** Opening Stored data block **
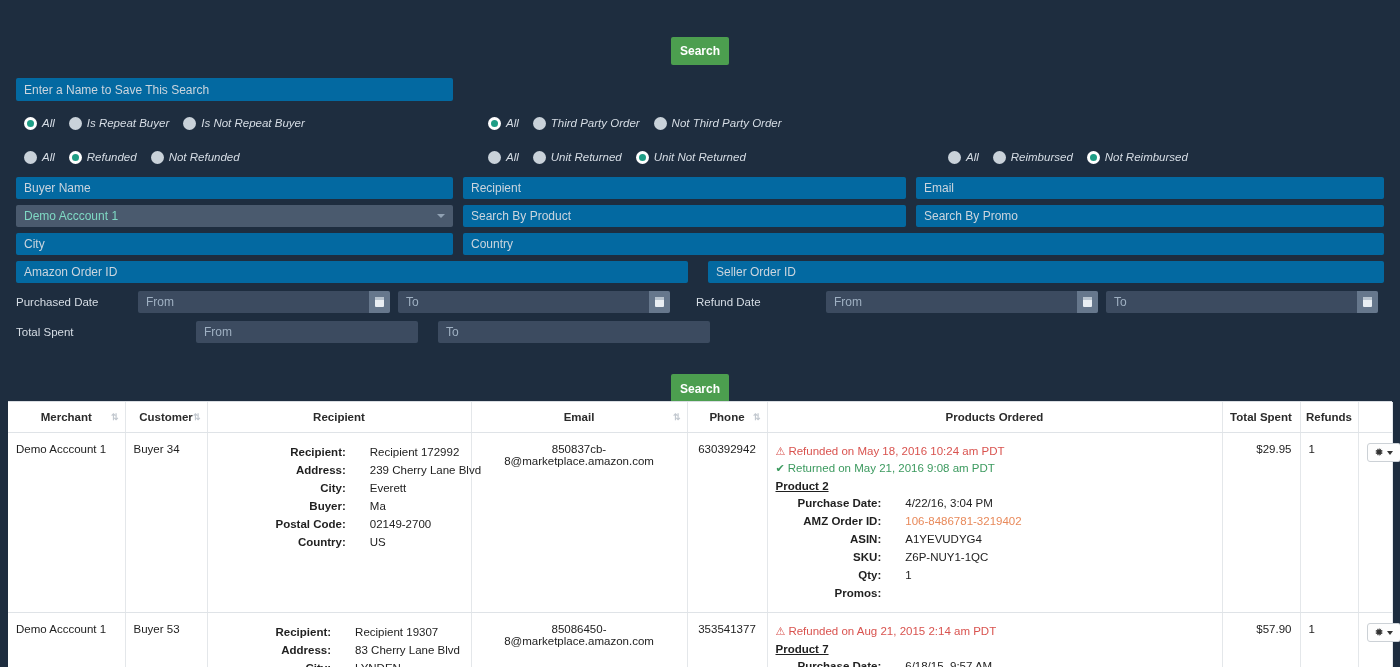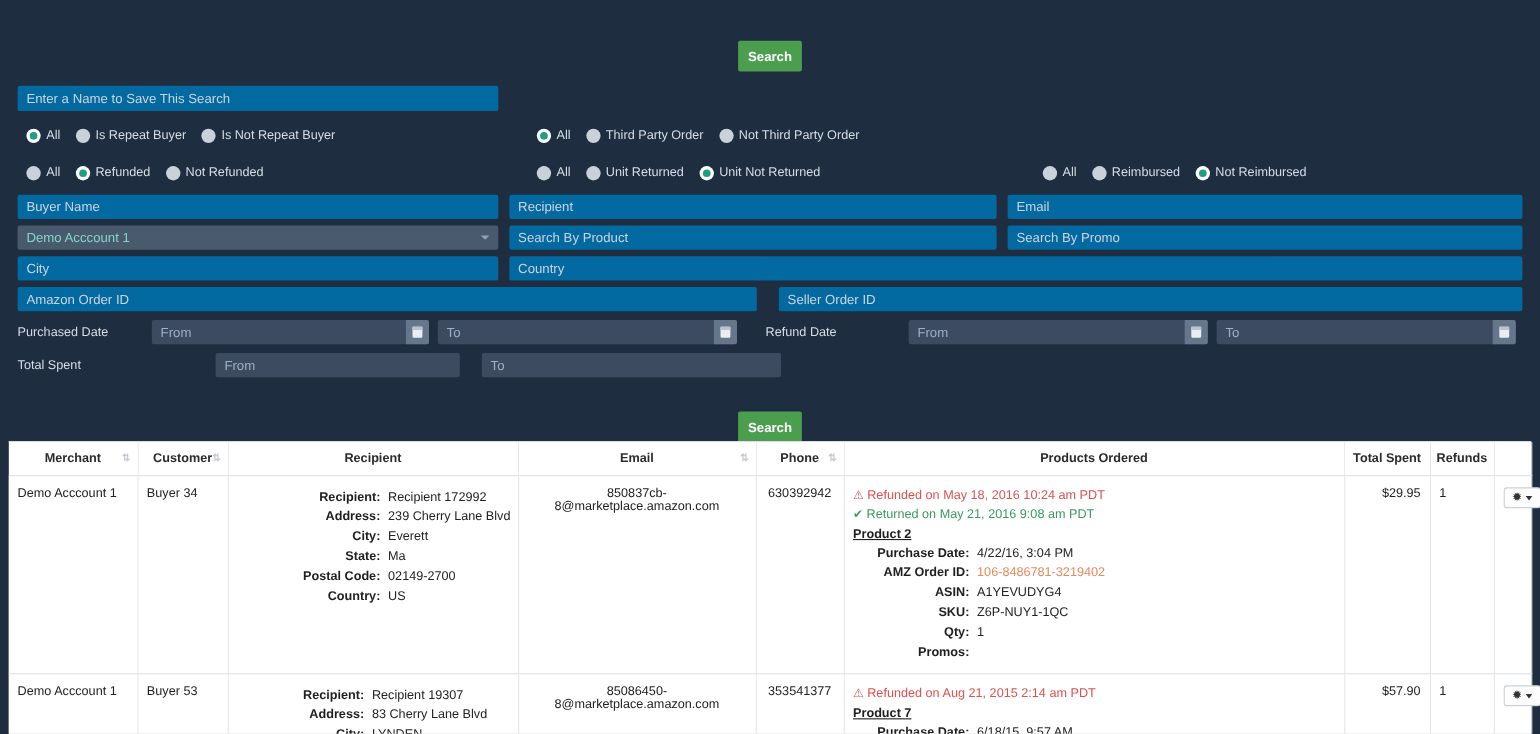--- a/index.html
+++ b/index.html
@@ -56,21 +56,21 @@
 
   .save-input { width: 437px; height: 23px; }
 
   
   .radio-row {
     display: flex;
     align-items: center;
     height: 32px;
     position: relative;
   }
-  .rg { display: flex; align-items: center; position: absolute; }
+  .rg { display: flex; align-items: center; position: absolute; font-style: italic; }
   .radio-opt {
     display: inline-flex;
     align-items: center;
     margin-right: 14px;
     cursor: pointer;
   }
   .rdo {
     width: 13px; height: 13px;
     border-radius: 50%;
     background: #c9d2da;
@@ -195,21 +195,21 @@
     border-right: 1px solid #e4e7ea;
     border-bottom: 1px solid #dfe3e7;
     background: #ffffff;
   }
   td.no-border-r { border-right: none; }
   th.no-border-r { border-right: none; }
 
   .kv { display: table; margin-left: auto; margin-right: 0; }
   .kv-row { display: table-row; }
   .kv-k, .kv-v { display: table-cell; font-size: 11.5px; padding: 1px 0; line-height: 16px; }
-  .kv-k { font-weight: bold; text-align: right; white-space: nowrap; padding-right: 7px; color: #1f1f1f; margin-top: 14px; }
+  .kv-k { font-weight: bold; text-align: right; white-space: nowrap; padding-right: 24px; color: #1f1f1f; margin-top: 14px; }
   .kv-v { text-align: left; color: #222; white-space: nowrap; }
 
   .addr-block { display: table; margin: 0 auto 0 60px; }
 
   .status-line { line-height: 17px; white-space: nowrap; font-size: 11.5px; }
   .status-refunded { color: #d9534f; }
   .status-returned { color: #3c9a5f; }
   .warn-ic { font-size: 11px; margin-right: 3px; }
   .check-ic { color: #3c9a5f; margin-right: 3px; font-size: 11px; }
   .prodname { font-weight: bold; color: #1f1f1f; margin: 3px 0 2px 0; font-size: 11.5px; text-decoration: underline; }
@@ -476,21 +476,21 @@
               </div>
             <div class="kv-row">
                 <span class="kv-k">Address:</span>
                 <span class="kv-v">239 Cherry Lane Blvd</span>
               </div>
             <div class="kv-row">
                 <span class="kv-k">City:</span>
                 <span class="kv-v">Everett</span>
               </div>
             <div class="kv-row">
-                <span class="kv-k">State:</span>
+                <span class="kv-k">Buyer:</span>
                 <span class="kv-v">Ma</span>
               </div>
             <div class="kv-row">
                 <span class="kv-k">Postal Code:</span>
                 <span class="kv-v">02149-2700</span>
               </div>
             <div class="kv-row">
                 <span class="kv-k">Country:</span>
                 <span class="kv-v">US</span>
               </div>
** Closing Stored data block **
◆ Your instructions:
Look through the entries and find each line that has the string "center". Copy those lines.

◆ Result of this task:
     align-items: center;
-  .rg { display: flex; align-items: center; position: absolute; }
+  .rg { display: flex; align-items: center; position: absolute; font-style: italic; }
     align-items: center;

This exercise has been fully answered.